Shopping list on a fridge A BU study has highlighted the serious food safety risks involved in shared student refrigerators.

With nearly 40,000 new students starting at university later this month, many moving away from home for the first time, BU food safety experts are warning freshers of the potential risks caused by sharing fridges.

A study conducted by Philippa Hudson, Senior Lecturer in Food Safety from our School of Services Management, has shown that first-year undergraduates have an increased risk of illness, contracted from eating contaminated food or beverages, due to the sharing of refrigerator space and poor food storage.

The study revealed that majority of students operate a 'shelf each' system to allocate refrigerator space within communal households, which often means that raw foods, including meat, are stored next to each other.
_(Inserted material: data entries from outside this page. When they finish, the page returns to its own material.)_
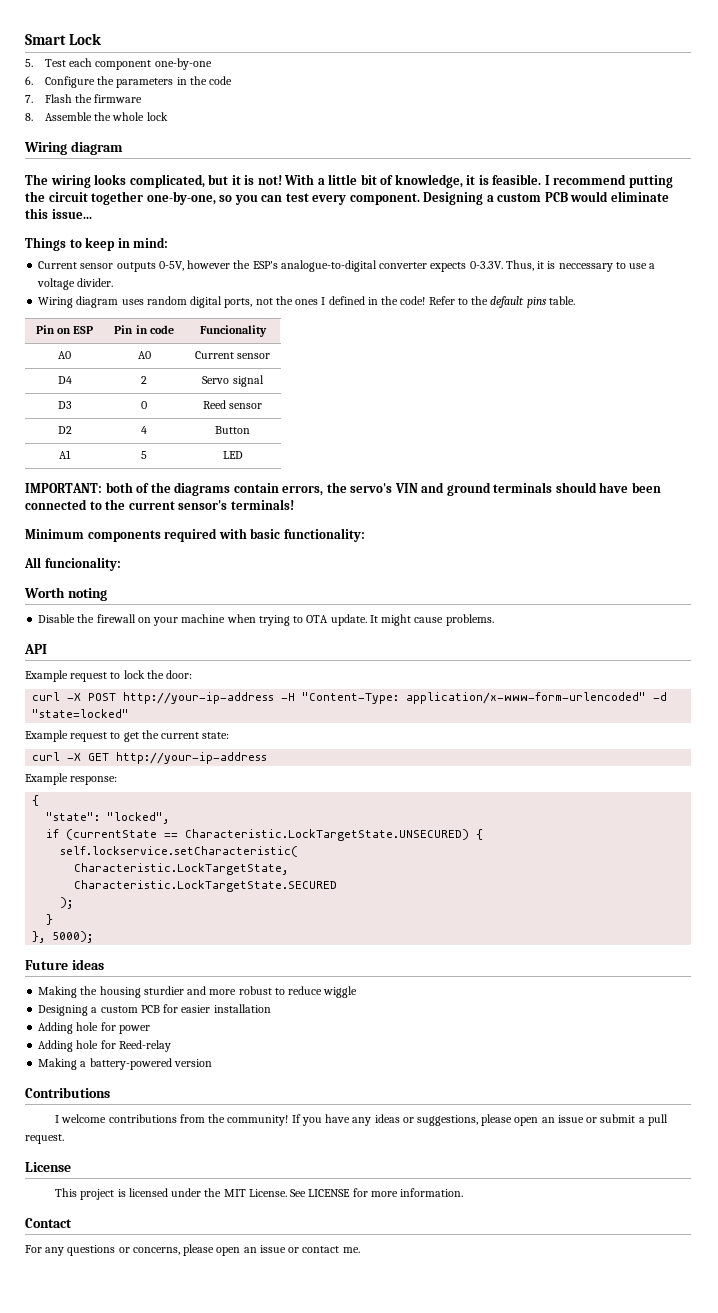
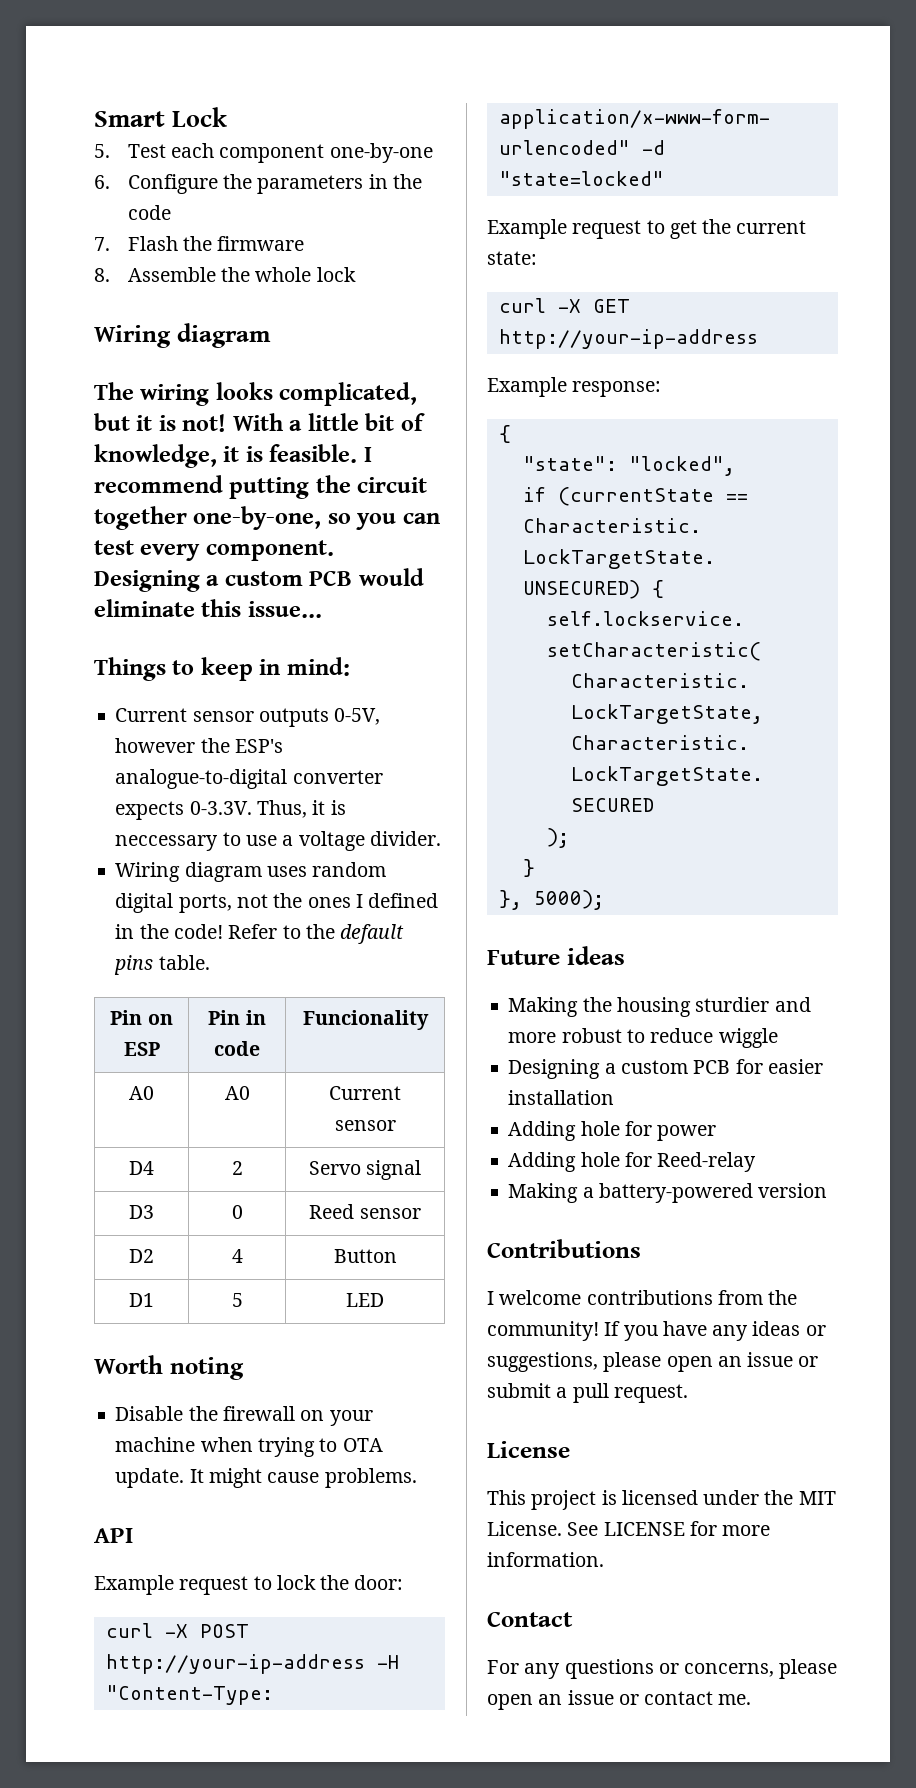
- A1 | 5 | LED
+ D1 | 5 | LED
- IMPORTANT: both of the diagrams contain errors, the servo's VIN and ground terminals should have been connected to the current sensor's terminals!
- Minimum components required with basic functionality:
- All funcionality:

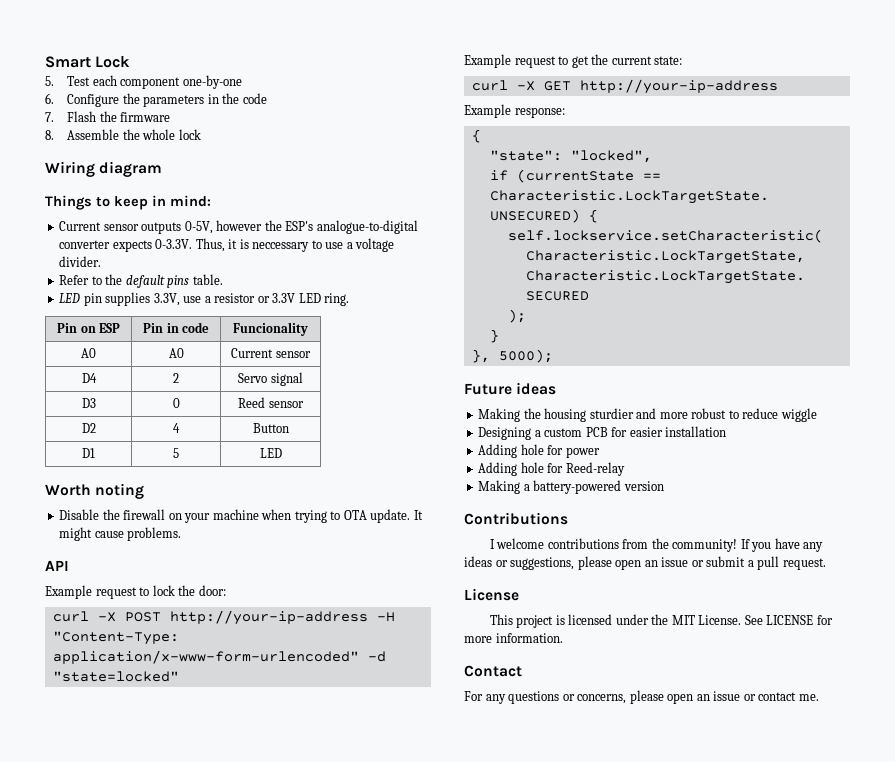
- The wiring looks complicated, but it is not! With a little bit of knowledge, it is feasible. I recommend putting the circuit together one-by-one, so you can test every component. Designing a custom PCB would eliminate this issue...
- Wiring diagram uses random digital ports, not the ones I defined in the code!
+ LED pin supplies 3.3V, use a resistor or 3.3V LED ring.

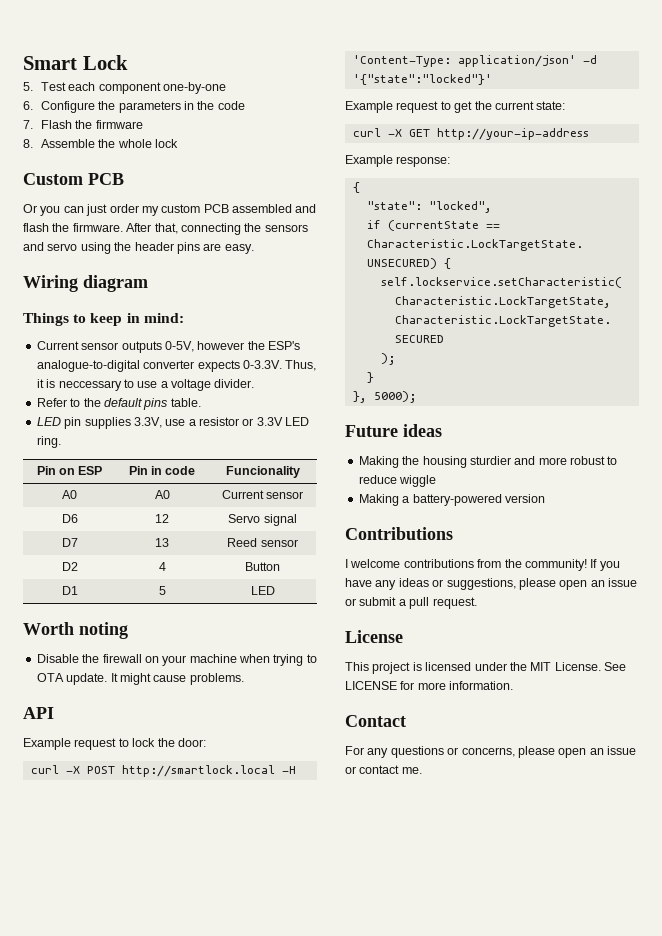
+ Custom PCB
+ Or you can just order my custom PCB assembled and flash the firmware. After that, connecting the sensors and servo using the header pins are easy.
- D4 | 2 | Servo signal
+ D6 | 12 | Servo signal
- D3 | 0 | Reed sensor
+ D7 | 13 | Reed sensor
- curl -X POST http://your-ip-address -H "Content-Type: application/x-www-form-urlencoded" -d "state=locked"
+ curl -X POST http://smartlock.local -H 'Content-Type: application/json' -d '{"state":"locked"}'
- Designing a custom PCB for easier installation
- Adding hole for power
- Adding hole for Reed-relay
There was also evidence of over-packing in 92% of fridges and cross-contamination in 88% of fridges.

Philippa says: "First year undergraduates are usually provided with a standard-sized fridge and therefore space tends to be divided by allocating each member of the household a shelf in which to store all their food.

"Unfortunately the risks are high with the 'shelf each' space allocation, but over-packing also increases the risks of cross-contamination."
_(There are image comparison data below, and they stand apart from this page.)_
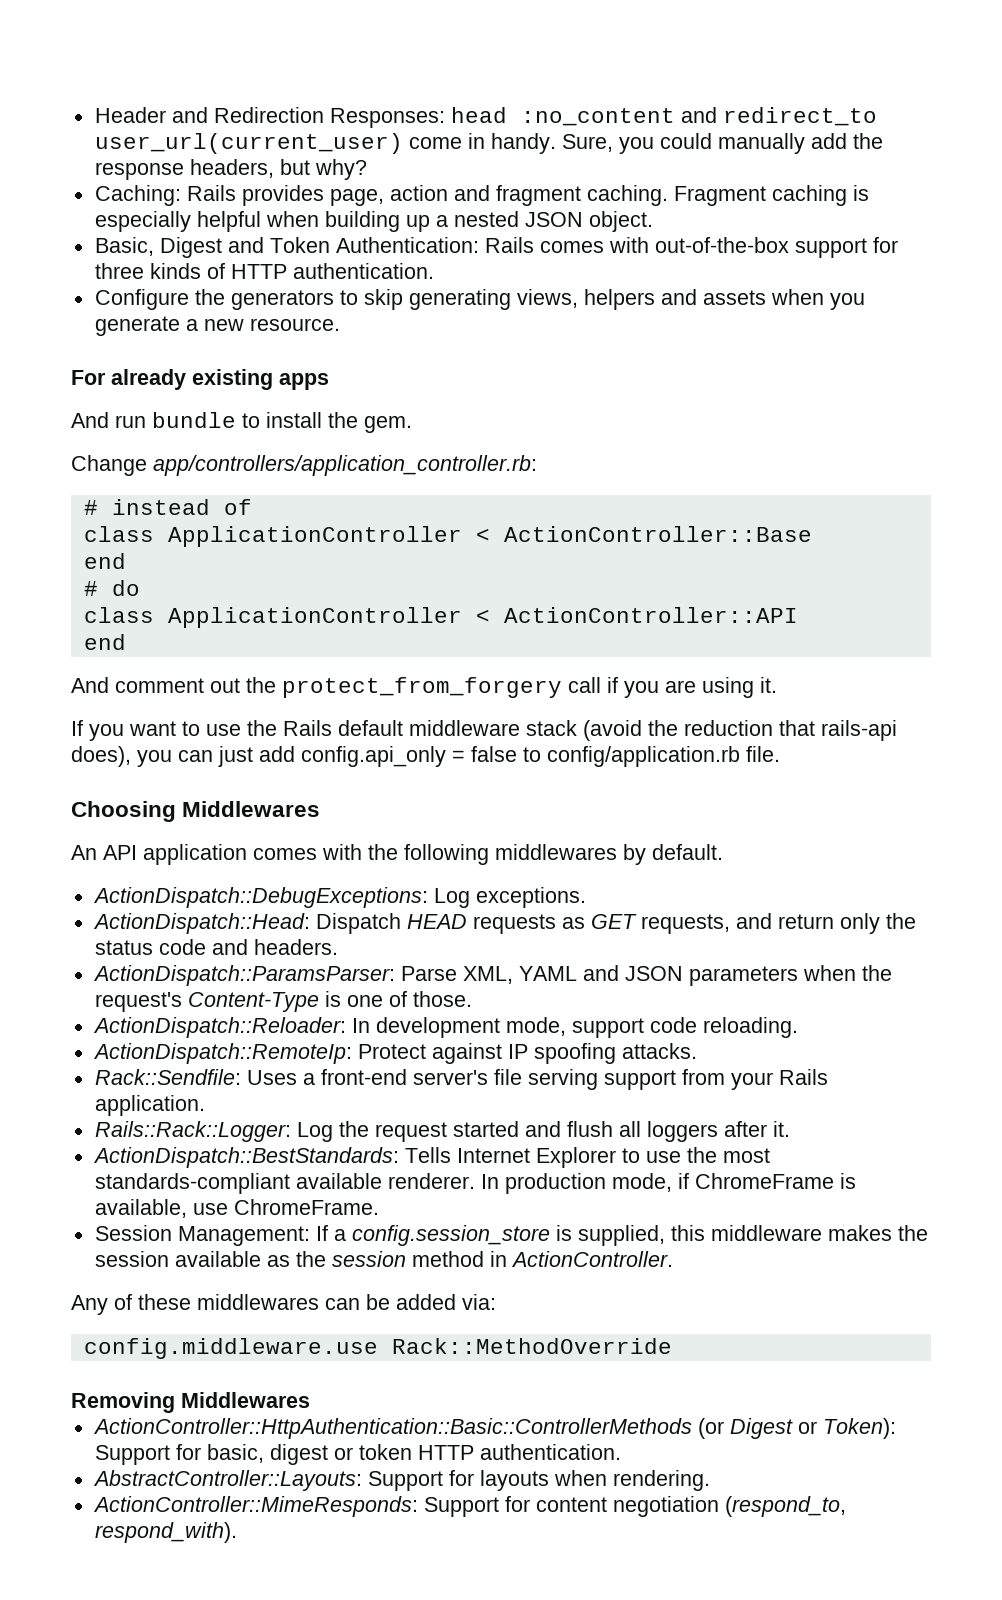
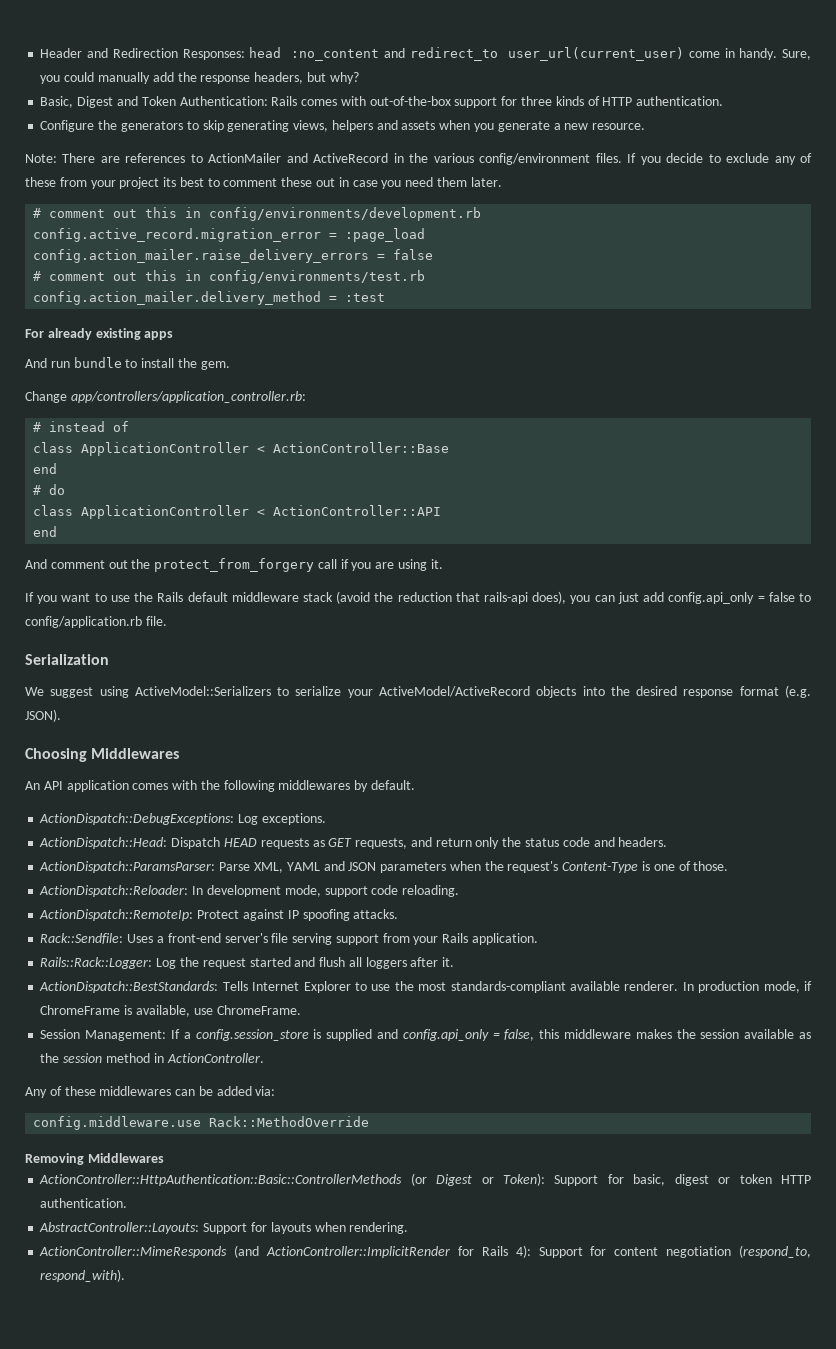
- Caching: Rails provides page, action and fragment caching. Fragment caching is especially helpful when building up a nested JSON object.
+ Note: There are references to ActionMailer and ActiveRecord in the various config/environment files. If you decide to exclude any of these from your project its best to comment these out in case you need them later.
+ # comment out this in config/environments/development.rb
+ config.active_record.migration_error = :page_load
+ config.action_mailer.raise_delivery_errors = false
+ # comment out this in config/environments/test.rb
+ config.action_mailer.delivery_method = :test
+ Serialization
+ We suggest using ActiveModel::Serializers to serialize your ActiveModel/ActiveRecord objects into the desired response format (e.g. JSON).
- Session Management: If a config.session_store is supplied, this middleware makes the session available as the session method in ActionController.
+ Session Management: If a config.session_store is supplied and config.api_only = false, this middleware makes the session available as the session method in ActionController.
- ActionController::MimeResponds: Support for content negotiation (respond_to, respond_with).
+ ActionController::MimeResponds (and ActionController::ImplicitRender for Rails 4): Support for content negotiation (respond_to, respond_with).

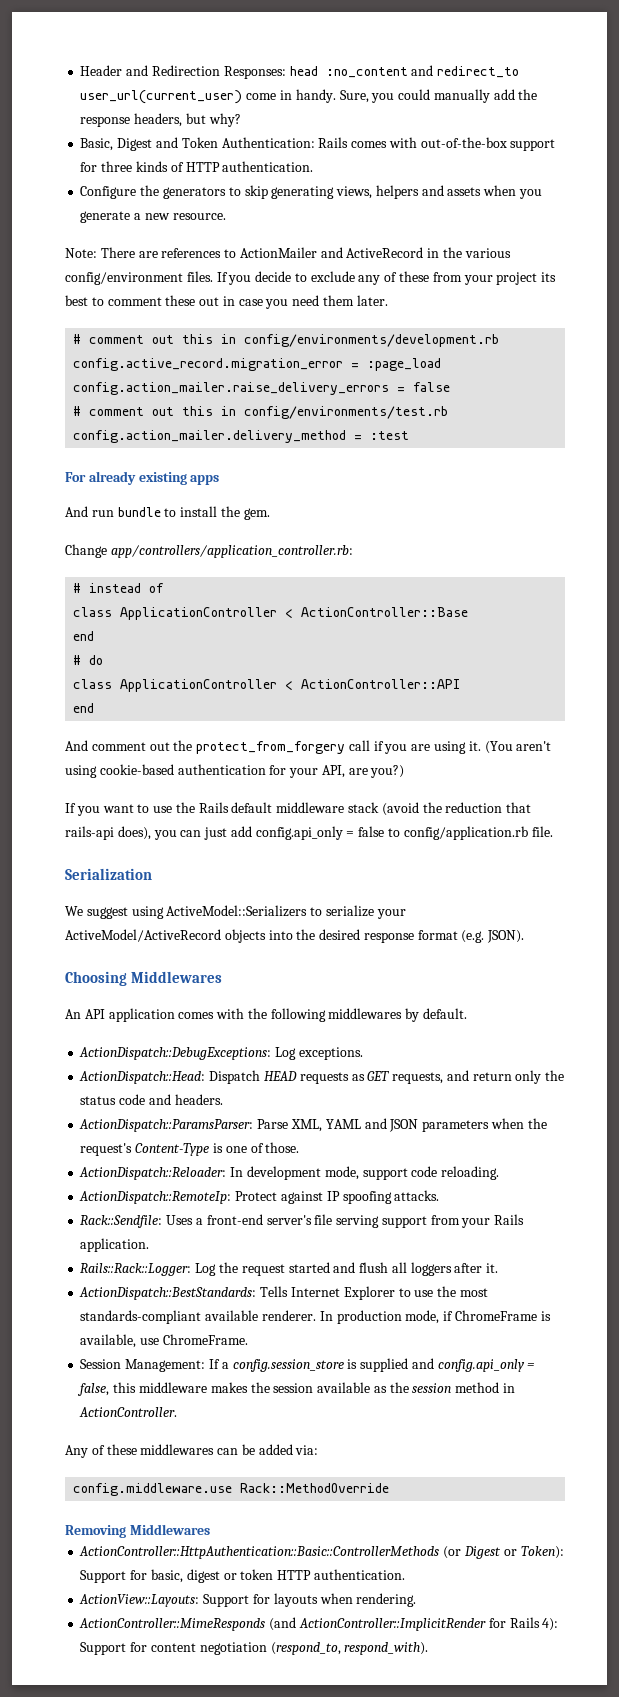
+ (You aren't using cookie-based authentication for your API, are you?)
- AbstractController::Layouts: Support for layouts when rendering.
+ ActionView::Layouts: Support for layouts when rendering.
Students are recommended to keep all raw meat/poultry in clean sealed containers, which can be labelled, on the bottom shelf of the fridge so it can’t touch or drip onto other food. Food from opened tin cans should be emptied into a container and placed in the fridge, and students should check the fridge regularly to ensure food is fresh and/or are used by the best before date. Where possible, food that needs to be refrigerated should be bought 'little and often', to ensure that fridges are not over-packed and to stop food wastage.